O’Reilly, for his part, got Trump to compete against his own convention: Trump called in to O’Reilly during the 8 p.m. hour. O’Reilly asked polite questions that allowed the candidate to repeat campaign lines about “law and order and borders … the wall … the biggest tax decrease.” After that, O’Reilly asserted that what the Republicans were doing with their airtime was creating an atmosphere in which the Democrats, at their convention, would be forced to say, in O’Reilly’s phraseology, “’Listen, Black Lives Matter — you need to cool it.’” Gotcha, daddy-o.

At 10 p.m., the networks broke away from the important cultural work of The Bachelorette and American Ninja Warrior to offer one whole hour of coverage. CBS, ABC, and NBC had their own — strangely, uncannily — unified theme: protesters.

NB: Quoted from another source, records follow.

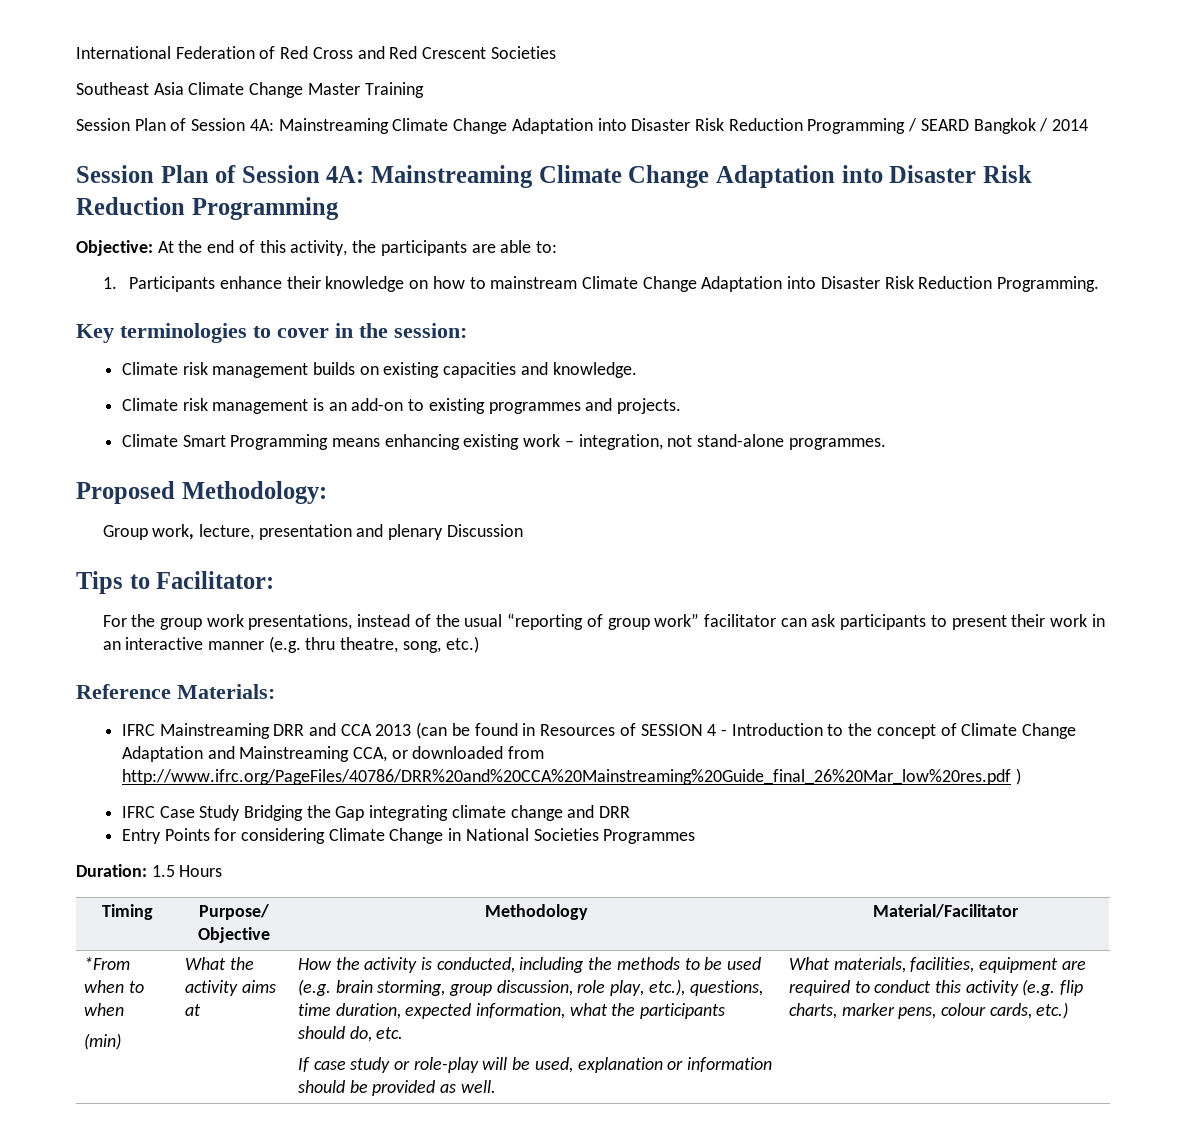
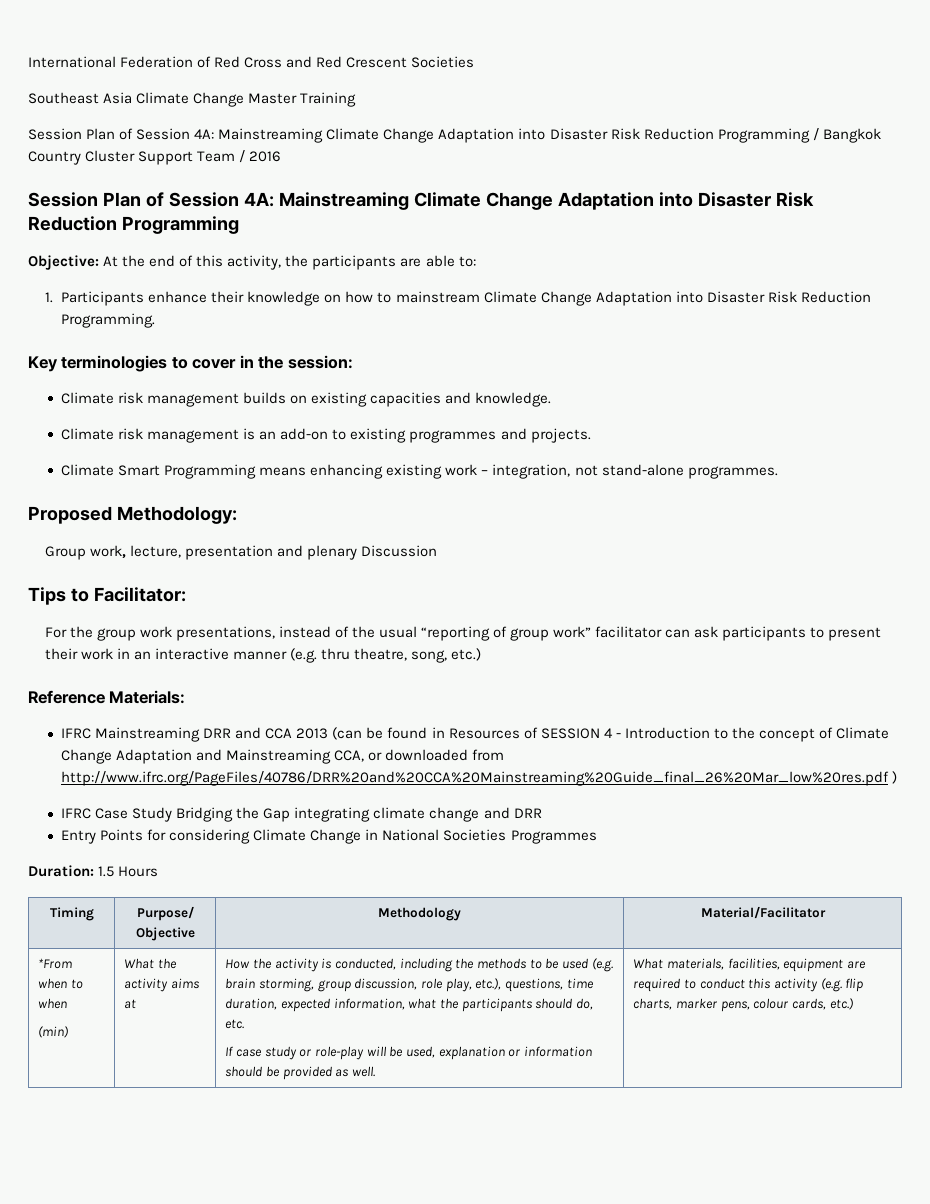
- Session Plan of Session 4A: Mainstreaming Climate Change Adaptation into Disaster Risk Reduction Programming / SEARD Bangkok / 2014
+ Session Plan of Session 4A: Mainstreaming Climate Change Adaptation into Disaster Risk Reduction Programming / Bangkok Country Cluster Support Team / 2016

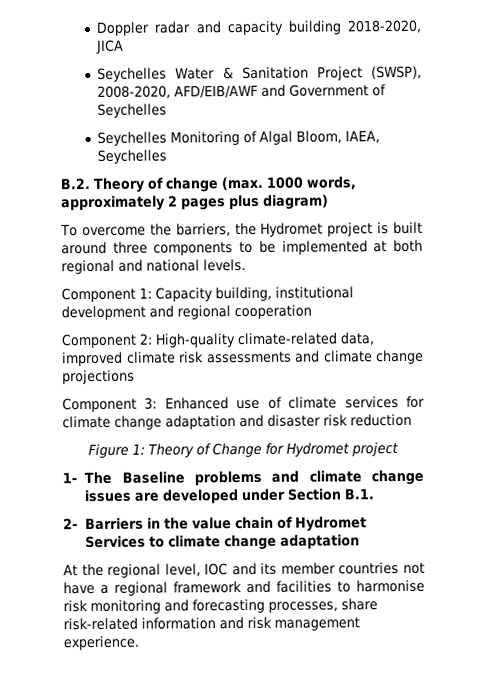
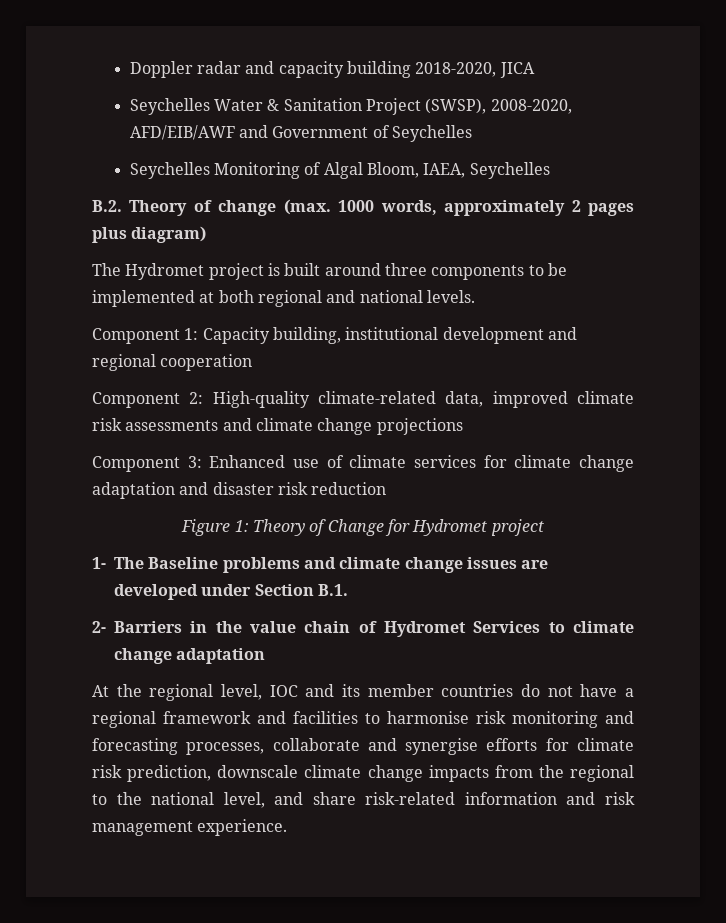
- To overcome the barriers, the Hydromet project is built around three components to be implemented at both regional and national levels.
+ The Hydromet project is built around three components to be implemented at both regional and national levels.
- At the regional level, IOC and its member countries not have a regional framework and facilities to harmonise risk monitoring and forecasting processes, share risk-related information and risk management experience.
+ At the regional level, IOC and its member countries do not have a regional framework and facilities to harmonise risk monitoring and forecasting processes, collaborate and synergise efforts for climate risk prediction, downscale climate change impacts from the regional to the national level, and share risk-related information and risk management experience.

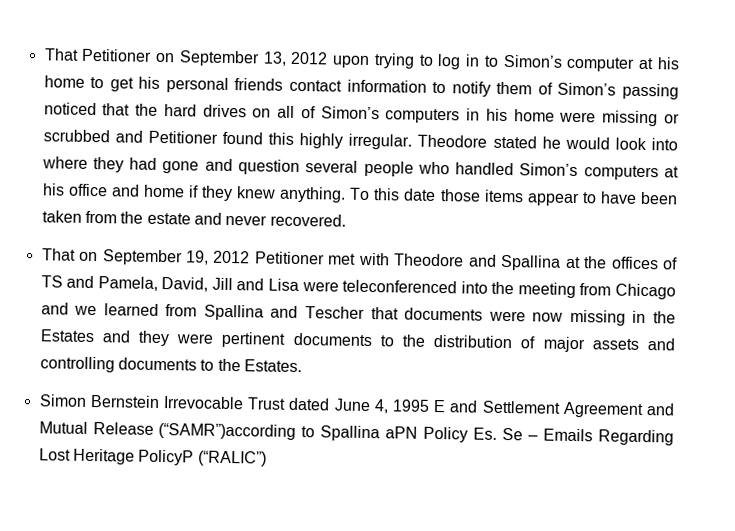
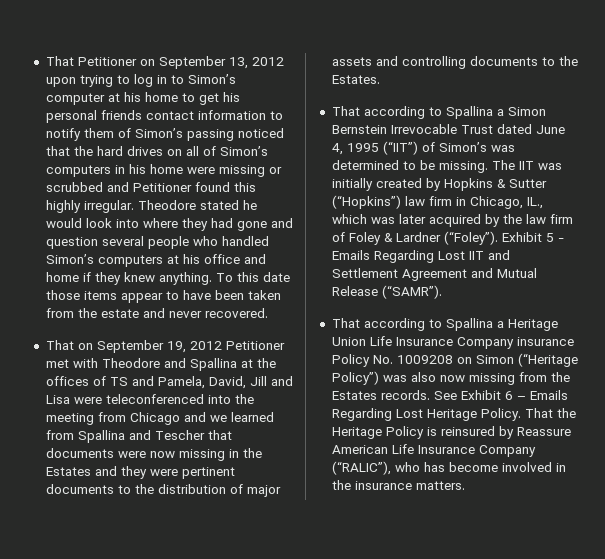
- Simon Bernstein Irrevocable Trust dated June 4, 1995 E and Settlement Agreement and Mutual Release (“SAMR”)according to Spallina aPN Policy Es. Se – Emails Regarding Lost Heritage PolicyP (“RALIC”)
+ That according to Spallina a Simon Bernstein Irrevocable Trust dated June 4, 1995 (“IIT”) of Simon’s was determined to be missing. The IIT was initially created by Hopkins & Sutter (“Hopkins”) law firm in Chicago, IL., which was later acquired by the law firm of Foley & Lardner (“Foley”). Exhibit 5 - Emails Regarding Lost IIT and Settlement Agreement and Mutual Release (“SAMR”).
+ That according to Spallina a Heritage Union Life Insurance Company insurance Policy No. 1009208 on Simon (“Heritage Policy”) was also now missing from the Estates records. See Exhibit 6 – Emails Regarding Lost Heritage Policy. That the Heritage Policy is reinsured by Reassure American Life Insurance Company (“RALIC”), who has become involved in the insurance matters.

As in: where are they, and can we get a camera on one or two of them? NBC’s Lester Holt actually had to pull his network away from its protester obsession by saying, “Rudy Giuliani seems to be firing up the crowd — let’s give a listen. …” Giuliani was saying that we “should be sick of this vicious campaign.” Was he talking about Trump’s? No, no: “the media’s” vicious campaign “against Donald Trump.”

On the comedy front, Samantha Bee did a fine job on TBS’s Full Frontal of mock-profiling vice presidential candidate Mike Pence as looking like Mad Men’s “Roger Sterling after an allergy attack” and critiquing his various policy positions.

Stephen Colbert also had a terrific night. But speaking of veep picks, the professional comedians had a hard time competing with the new comedy team of CBS’s Gayle King and Gov. Chris Christie. Down on the convention floor, King won the night by asking Christie the pricelessly phrased question, “Were you livid that you weren’t chosen?” Chris, his face contorted into a remarkable similarity to Jackie Gleason in The Honeymooners in mid-tantrum, said, “Of course I am!” His barely suppressed anger symbolized much of the tone of the opening night, both on the floor (signs held aloft reading “Hillary for Prison”) and on the stage.